By Olivia C
i sat in a wicker chair, bloodied fingers dragging across spines of books,
waiting to feel a curve down my finger the same way the doctor warned me my spine might too.
just like my mother.
i’ve sat in movie theaters and left feeling baptised and broken,
i’ve layed down with music flowing into my ears like a hymn.
i’ve kissed enough girls to know when too much tounge is enough,
i’ve pet enough dogs to tell you my favorite breed.
i’ve sat in desks and beds with my finger three pages ahead the one im reading.
preparing.
i once saw a film about a boy with baggage,
and how the tiger materalzied his grief.
and when he yelled at his dad, and finally freed the beast,
he could walk again.
and when i cried in that office with my mom,
and let him hold my hand while i suffocated,
and let my dad rub my back while i choked on words,
and when i kissed her for the first time,
and her hand reached my soul and biggest burden which rested in my chest,
i had discovered that the gaps of sunlight were only showing
through the bars of a cage.
i had to ask myself why,
was it the first time i dragged metal accross my skin?
did i hit my head during meltdowns so hard that it was purged out of me?
did i fall in love enough times?
and fear my body all while playing tag with desire?

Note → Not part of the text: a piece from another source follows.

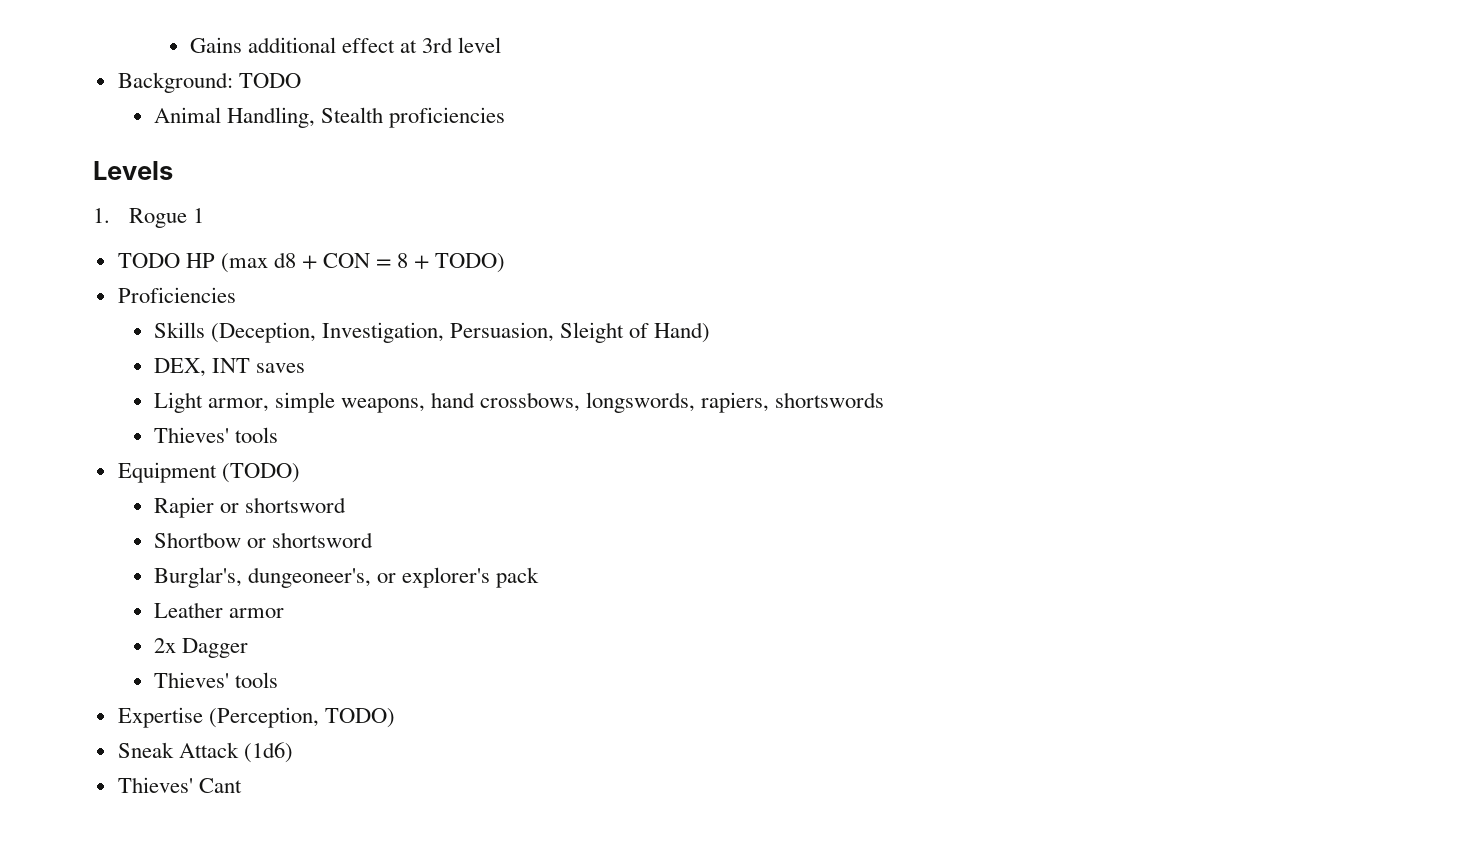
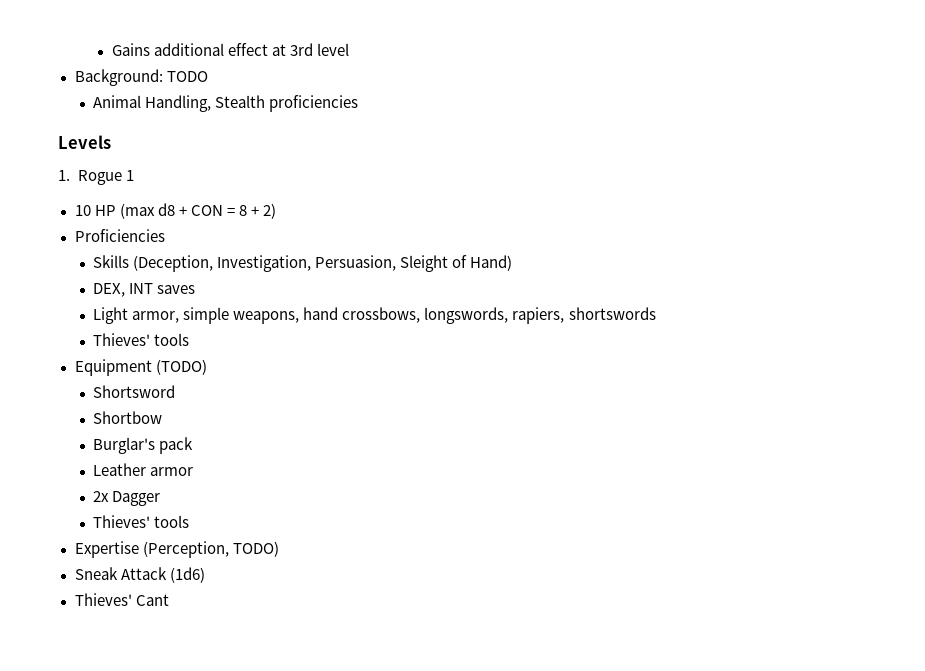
[117,253,180,268] TODO -> [74,205,91,216] 10
[435,253,506,273] TODO) -> [262,203,276,219] 2)
[153,497,346,518] [153,532,373,548] [153,567,491,588] Rapier or shortsword // Shortbow or shortsword // Burglar's, dungeoneer's, or explorer's -> [93,385,176,398] [93,411,163,424] [93,437,156,454] Shortsword // Shortbow // Burglar's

did i bound myself to carry this like a child on a woman’s back?
was it the water that blistered my hands and the fire that soothed me?
do i carry my baggage or do i wear it?
in all of these people i love there is hospitality,
empty dressers and a space in their cup for my toothbrush.
and in her kiss i found religion,
and in his hugs i found solace,
and in my family’s love i found my becoming.
and in myself i found the answer to the only question i had been to afraid to ask as a child.
i still don’t know what the question is,
and that is the greatest answer.
i am not my burdens
i am a soul and i have a body.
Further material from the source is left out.